On 5 November 2014, Peter Hustinx, the European Data Protection Supervisor (EDPS), together with Germany’s Federal Data Protection Commissioner, Andrea Voβhoff, held a panel discussion in respect of the state of play and perspectives on EU data protection reform.

Although participants identified a number of key outstanding issues to be resolved prior to the conclusion of the reform process, there was some optimism that such issues could be overcome, and the process completed, before the end of 2015.

Background

The EDPS is an independent supervisory authority whose members are elected by the European Parliament and the Council in order to protect personal information and privacy, in addition to promoting and supervising data protection in the European Union’s institutions and bodies.  The role of the EDPS includes inter alia advising on privacy legislation and policies to the European Commission, the European Parliament and the Council and working with other data protection authorities (DPA) to promote consistent data protection throughout Europe.

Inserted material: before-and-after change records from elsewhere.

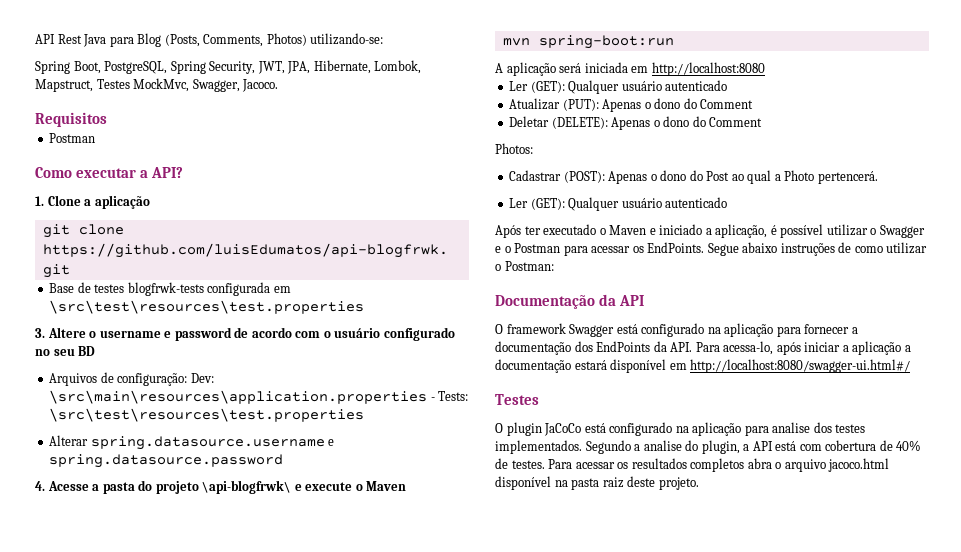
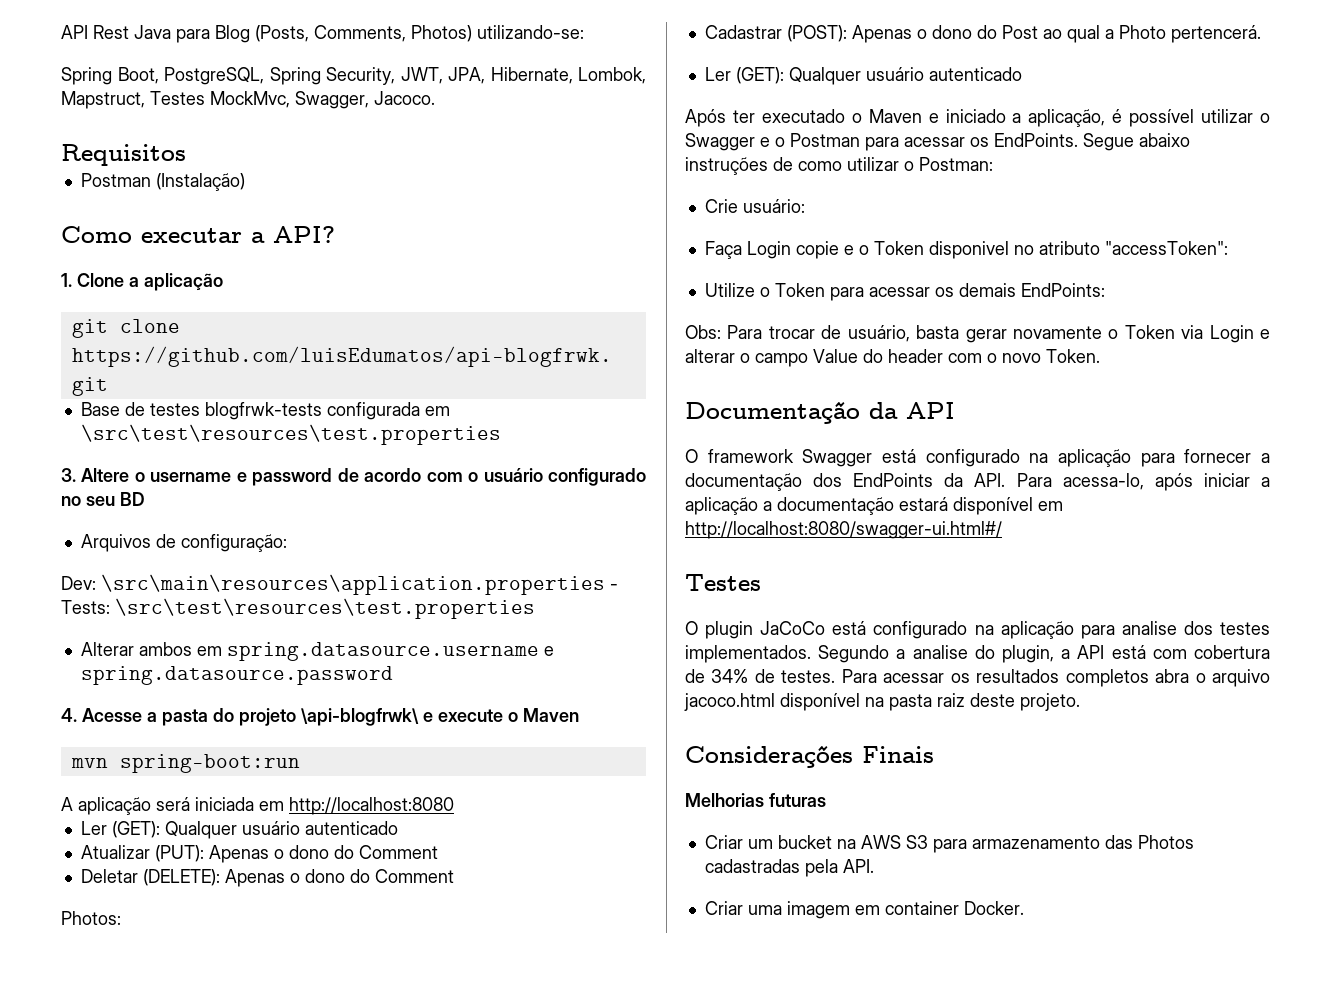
  Requisitos
- Postman
+ Postman (Instalação)
- Arquivos de configuração: Dev: \src\main\resources\application.properties - Tests: \src\test\resources\test.properties
+ Arquivos de configuração:
+ Dev: \src\main\resources\application.properties - Tests: \src\test\resources\test.properties
- Alterar spring.datasource.username e spring.datasource.password
+ Alterar ambos em spring.datasource.username e spring.datasource.password
+ Crie usuário:
+ Faça Login copie e o Token disponivel no atributo "accessToken":
+ Utilize o Token para acessar os demais EndPoints:
+ Obs: Para trocar de usuário, basta gerar novamente o Token via Login e alterar o campo Value do header com o novo Token.
- Segundo a analise do plugin, a API está com cobertura de 40% de testes.
+ Segundo a analise do plugin, a API está com cobertura de 34% de testes.
+ Considerações Finais
+ Melhorias futuras
+ Criar um bucket na AWS S3 para armazenamento das Photos cadastradas pela API.
+ Criar uma imagem em container Docker.

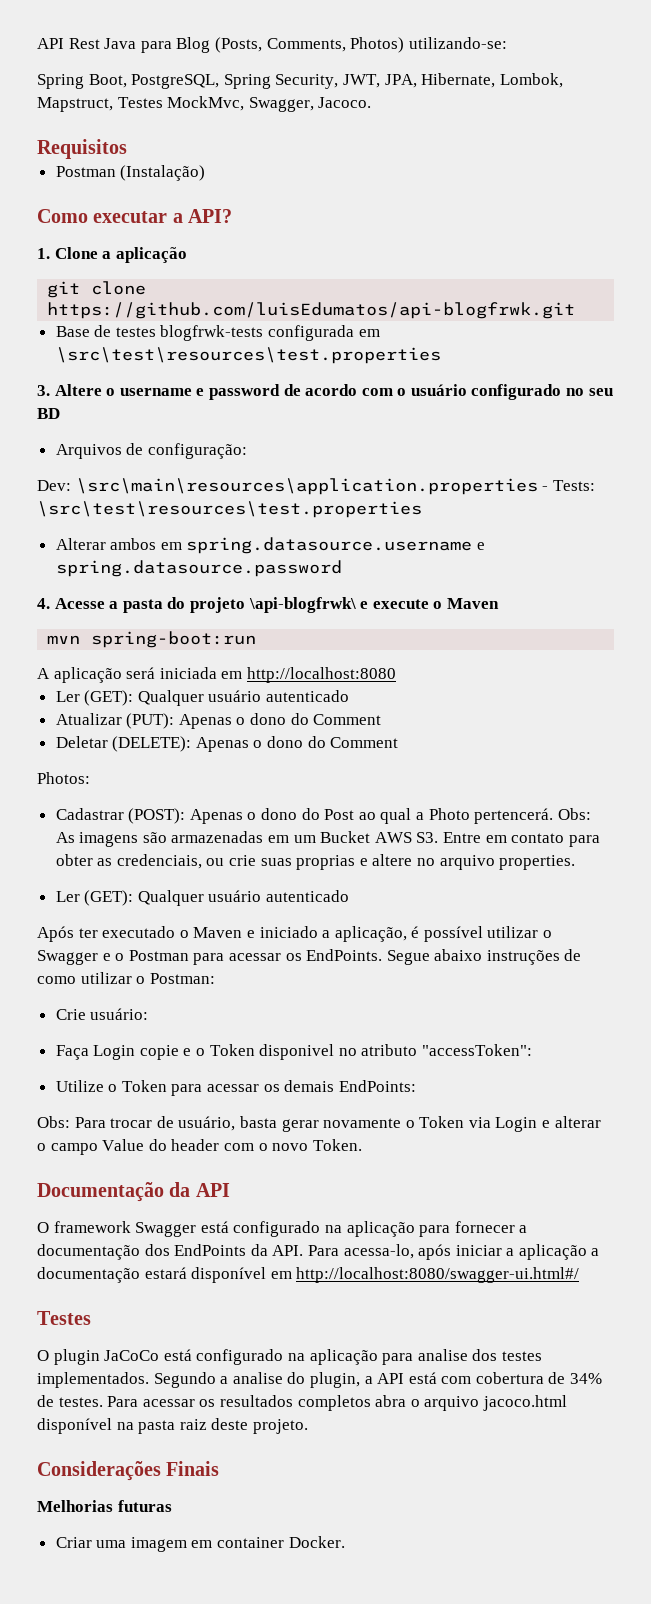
+ Obs: As imagens são armazenadas em um Bucket AWS S3. Entre em contato para obter as credenciais, ou crie suas proprias e altere no arquivo properties.
- Criar um bucket na AWS S3 para armazenamento das Photos cadastradas pela API.

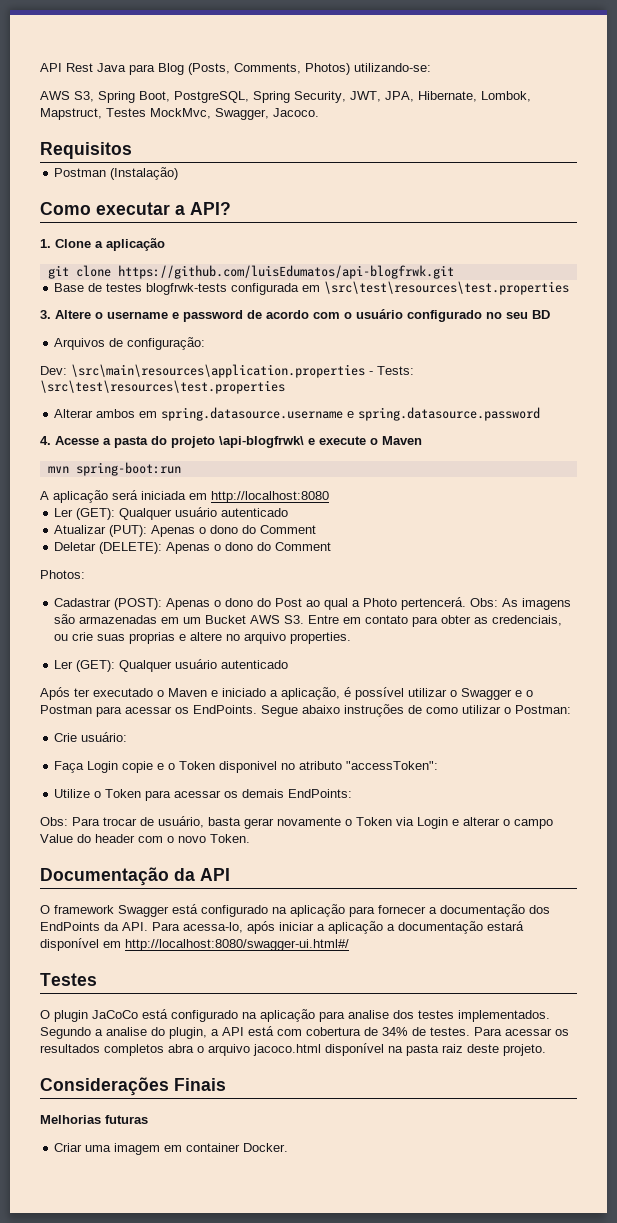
- Spring Boot, PostgreSQL, Spring Security, JWT, JPA, Hibernate, Lombok, Mapstruct, Testes MockMvc, Swagger, Jacoco.
+ AWS S3, Spring Boot, PostgreSQL, Spring Security, JWT, JPA, Hibernate, Lombok, Mapstruct, Testes MockMvc, Swagger, Jacoco.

The proposed data protection regulation is intended to replace the 1995 Data Protection Directive (95/46/EC) (the Directive) and aims not only to give individuals more control over their personal data, but also make it easier for companies to work across borders by harmonising laws between all EU Member States.  The European Parliament and the Civil Liberties, Justice and Home Affairs (LIBE) Committee have driven the progress on new data protection laws, but there has been frustration aimed at the Council of Ministers for their slow progress.  Following the vote by the European Parliament in March 2014 in favour of the new data protection laws, the next steps include the full Ordinary Legislative Procedure (co-decision procedure), which requires the European Parliament and the Council to reach agreement together.

The panel discussion attendees were made up of institutional representatives and key figures involved in the EU Data Protection Reform Package, including: Stefano Mura (Head of the Department for International Affairs at Italy’s Ministry of Justice); Jan Albrecht MEP (Vice-Chair and Rapporteur of the European Parliament LIBE Committee); and Isabelle Falque-Pierrotin (President of CNIL and Chair of the Article 29 Working Party).  The purpose of the panel discussion was to consider the outstanding issues and next steps to finalise proposals on EU data protection reform, particularly in the context of the recent CJEU rulings on data retention and the right to be forgotten.

Key Messages

The key points raised during the panel discussion included:

  • There is optimism that the reform process will be completed in the next year subject to resolving outstanding issues, such as:
    • Whether public authority processing should be included in the proposed data protection regulation – Andrea Voshoff commented that this issue was being considered by the Council of Ministers Committee in relation to the introduction of a clause preventing the lowering of standards by national laws.  Stefano Mura added that while there is a desire for both a uniform approach between the EU Member States and a right for Member States to regulate their own public sectors, a [...]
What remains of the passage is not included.